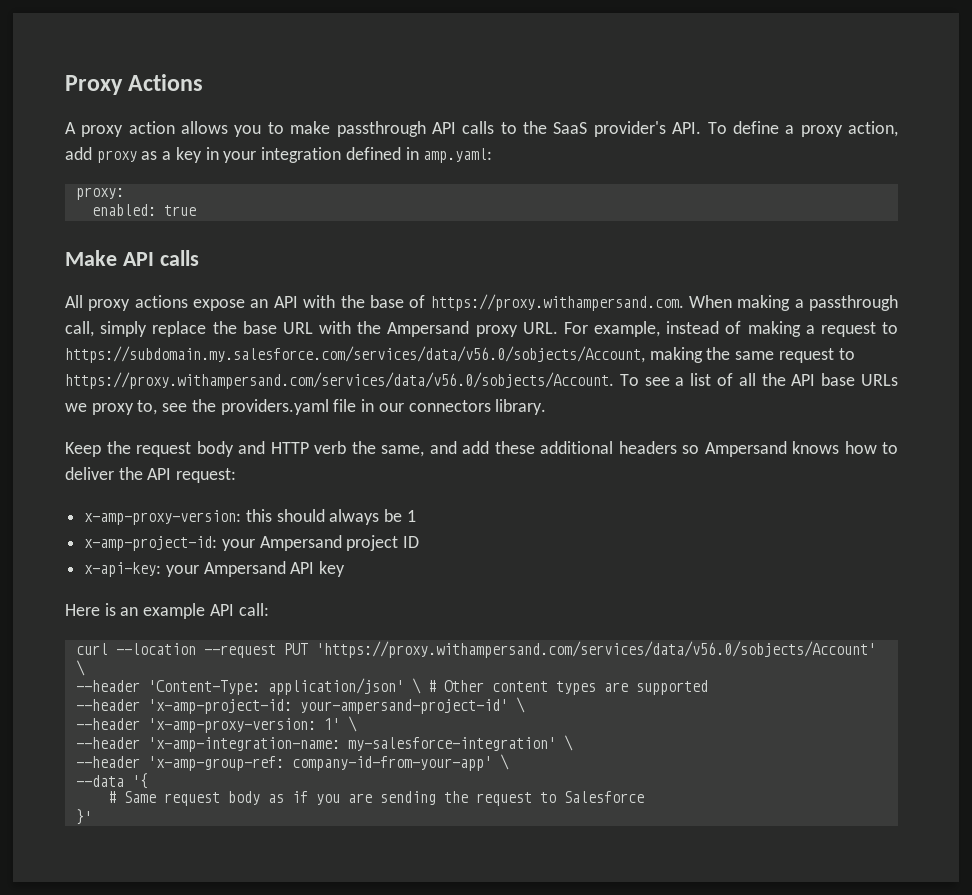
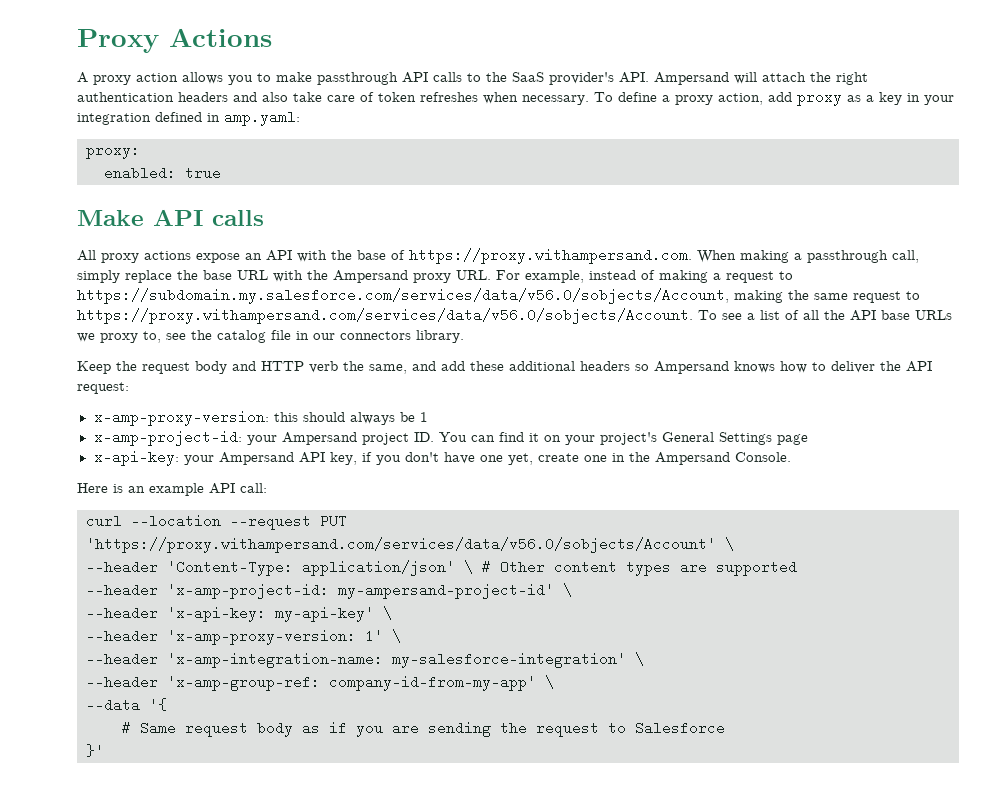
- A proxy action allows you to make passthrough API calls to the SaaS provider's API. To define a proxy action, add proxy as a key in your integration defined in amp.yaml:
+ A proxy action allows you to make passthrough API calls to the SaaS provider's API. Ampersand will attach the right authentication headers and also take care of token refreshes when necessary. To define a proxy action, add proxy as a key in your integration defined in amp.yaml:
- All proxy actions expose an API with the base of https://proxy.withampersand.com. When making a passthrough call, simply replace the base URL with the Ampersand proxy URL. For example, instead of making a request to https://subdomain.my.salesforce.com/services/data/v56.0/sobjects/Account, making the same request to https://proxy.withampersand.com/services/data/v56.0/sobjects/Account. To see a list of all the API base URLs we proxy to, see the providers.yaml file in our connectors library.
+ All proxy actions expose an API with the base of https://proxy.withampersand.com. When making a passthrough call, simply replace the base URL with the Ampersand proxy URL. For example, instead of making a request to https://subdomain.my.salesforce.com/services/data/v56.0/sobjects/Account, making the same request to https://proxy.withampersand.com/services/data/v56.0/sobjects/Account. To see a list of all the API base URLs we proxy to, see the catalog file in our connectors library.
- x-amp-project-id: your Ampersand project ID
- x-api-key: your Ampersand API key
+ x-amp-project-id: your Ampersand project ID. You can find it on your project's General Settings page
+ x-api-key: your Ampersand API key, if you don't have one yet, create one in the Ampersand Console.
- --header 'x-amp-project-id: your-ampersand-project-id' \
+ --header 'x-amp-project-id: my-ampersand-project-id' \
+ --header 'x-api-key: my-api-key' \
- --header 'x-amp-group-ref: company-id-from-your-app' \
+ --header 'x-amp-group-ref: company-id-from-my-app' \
● ● ● ●
(ASSIGNMENT)
Where a line contains the word "company", copy that line from the listing above.

(TASK ANSWER)
- --header 'x-amp-group-ref: company-id-from-your-app' \
+ --header 'x-amp-group-ref: company-id-from-my-app' \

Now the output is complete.